Penjelasan Mendalam Arti Ayat 8
Ayat 8 ini merupakan kelanjutan dari rangkaian anugerah yang disebutkan Allah SWT kepada Nabi Muhammad SAW setelah Dia bersumpah dengan waktu Dhuha dan malam hari. Ayat ini secara spesifik menyoroti dua kondisi penting dalam kehidupan Rasulullah:
- "Wa wajadaka ‘ā’ilan" (Dan Dia mendapati engkau sebagai seorang yang kekurangan/miskin): Kata 'ā'il (عَائِل) secara harfiah berarti orang yang membutuhkan, fakir, atau tidak memiliki harta yang mencukupi. Dalam konteks kenabian, kondisi ini merujuk pada masa awal kehidupan Nabi. Meskipun beliau dibesarkan dalam asuhan pamannya, Abu Thalib, masa muda beliau dihabiskan dengan bekerja keras sebagai penggembala kambing dan kemudian berdagang. Secara materi, beliau adalah sosok yang tidak berkecukupan dibandingkan dengan pemuka-pemuka Quraisy saat itu.
- "Fa-aghna" (Lalu Dia memberikan kecukupan/memberi kekayaan): Ini adalah janji dan realisasi dari Allah SWT. Pemberian kecukupan ini bukan hanya terbatas pada harta benda semata. Meskipun secara materi Allah mencukupi kebutuhan beliau setelah menikah dengan Khadijah RA dan selama berdakwah, "kecukupan" yang hakiki di sini mencakup:
- Kecukupan dalam ilmu dan hikmah.
- Kecukupan dalam dukungan moral (seperti turunnya wahyu yang sempat terhenti).
- Kecukupan dalam hati (kepuasan batin).
- Kecukupan dalam kedudukan dan kehormatan (menjadi Rasul).
Konteks dan Hikmah Ayat Ad Dhuha 8
Surat Ad Dhuha diturunkan untuk memberikan keyakinan kepada Nabi Muhammad SAW bahwa Allah tidak pernah meninggalkan beliau. Setelah mengingatkan bahwa Allah tidak pernah "membuang" atau "membenci" beliau (Ayat 3), Allah kemudian menunjukkan bagaimana Dia telah menjaga dan mengangkat derajat beliau dari kondisi sebelumnya.
Ayat ini mengajarkan beberapa hikmah penting:
1. Pengingat akan Kerendahan Hati
Dengan mengingatkan Rasulullah akan kondisi kekurangan beliau dahulu, Allah mengajarkan pentingnya kerendahan hati (tawadhu) meskipun telah mencapai puncak kemuliaan. Seorang Muslim tidak boleh lupa dari mana ia berasal dan siapa yang telah mengangkat derajatnya.
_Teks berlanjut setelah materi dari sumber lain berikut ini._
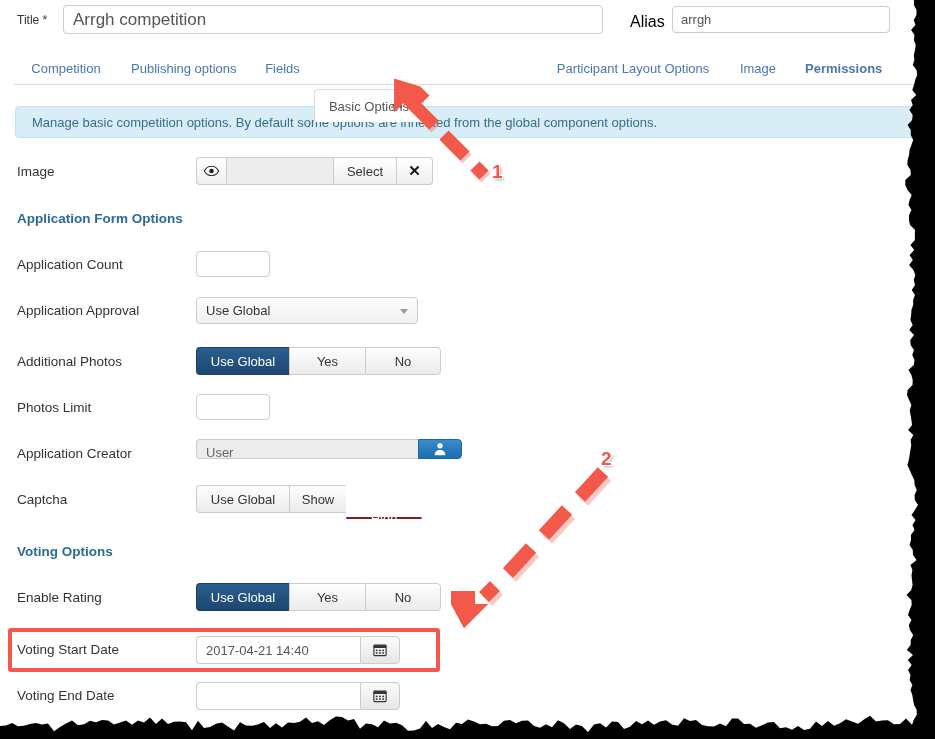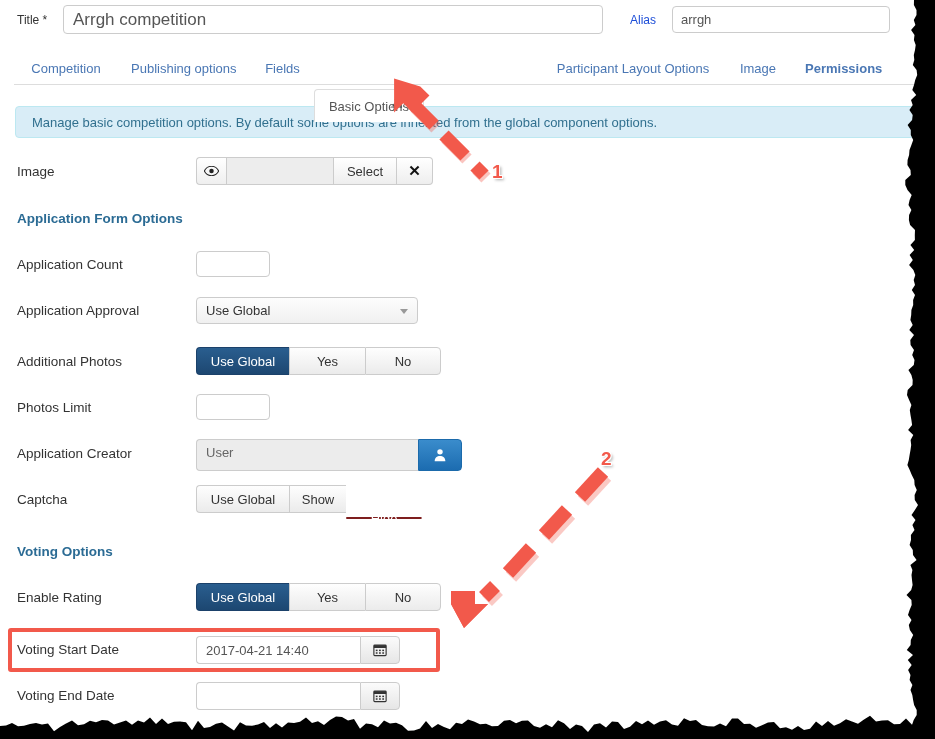--- a/index.html
+++ b/index.html
@@ -65,8 +65,8 @@
   .lbl-alias {
     position: absolute;
     left: 630px; top: 13px;
-    font-size: 12px;
-    color: #1d4ed8;
+    font-size: 16px;
+    color: #000000;
   }
   .inp-alias {
     position: absolute;

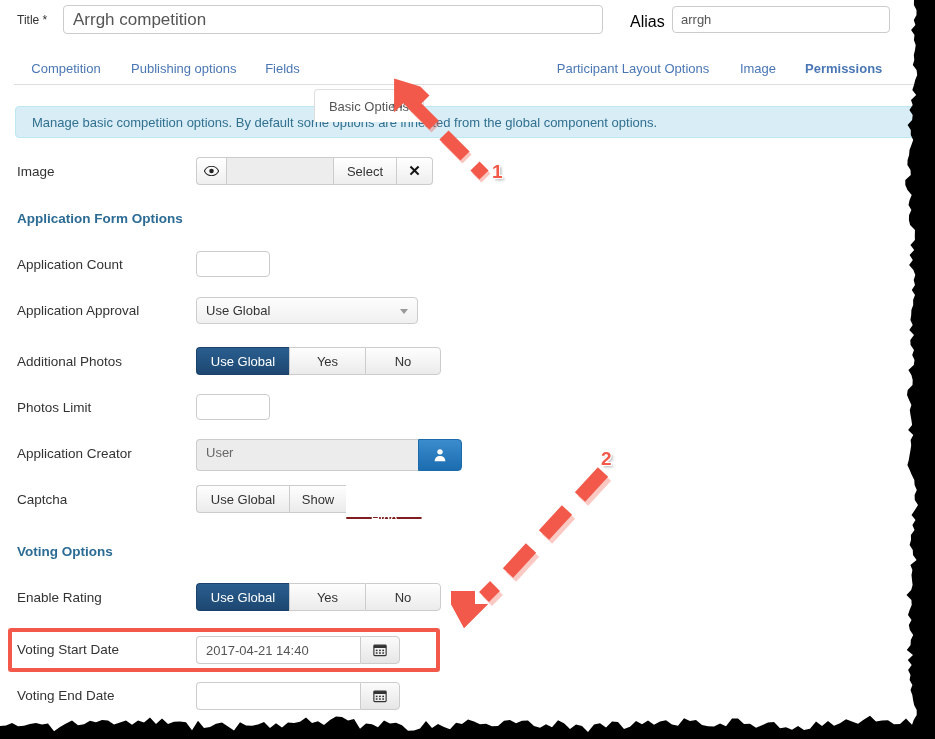--- a/index.html
+++ b/index.html
@@ -255,7 +255,7 @@
   }
 
   
-  .creator-group { display: flex; height: 32px; }
+  .creator-group { display: flex; height: 20px; }
   .creator-input {
     width: 222px;
     border: 1px solid #ccc;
2. Kekuatan Setelah Kesulitan
Ini adalah pola umum dalam banyak surat Makkiyah: kesulitan pasti diikuti oleh kemudahan. Kondisi 'kekurangan' (kesulitan finansial, kesendirian dalam dakwah, jeda wahyu) diganti dengan 'kecukupan' (kemudahan rezeki, penerimaan dakwah, dan jaminan surgawi).
3. Rezeki Hakiki Bukan Hanya Materi
Walaupun ayat ini menyebutkan kekayaan, penafsiran yang lebih luas menunjukkan bahwa kecukupan yang paling berharga adalah kecukupan spiritual. Nabi SAW adalah manusia terkaya dalam hal iman, kesabaran, dan kedekatan dengan Rabb-nya, meskipun kekayaan duniawinya relatif sederhana dibandingkan para raja pada masa itu.
Aplikasi dalam Kehidupan Sehari-hari
Bagi umat Muslim, khususnya ketika menghadapi masa-masa sulit atau merasa kurang, Surat Ad Dhuha Ayat 8 menjadi sumber inspirasi. Pesannya adalah bahwa Allah Maha Pengatur rezeki. Jika saat ini kita merasa kekurangan, ingatlah bahwa Allah memiliki kuasa penuh untuk memberikan kecukupan. Fokus utama haruslah pada usaha, tawakal, dan menjaga hubungan baik dengan-Nya, karena kecukupan sejati datang dari ketaatan.
Setiap kali kita merasa duniawi menjepit, membaca dan merenungkan ayat ini akan mengingatkan bahwa kesulitan adalah sementara, dan Allah telah berjanji untuk mengangkat derajat hamba-Nya yang sabar dan bertakwa. Janji "Fa-aghna" (Lalu Dia mencukupkan) berlaku universal bagi setiap mukmin yang mengikuti jejak Rasul-Nya.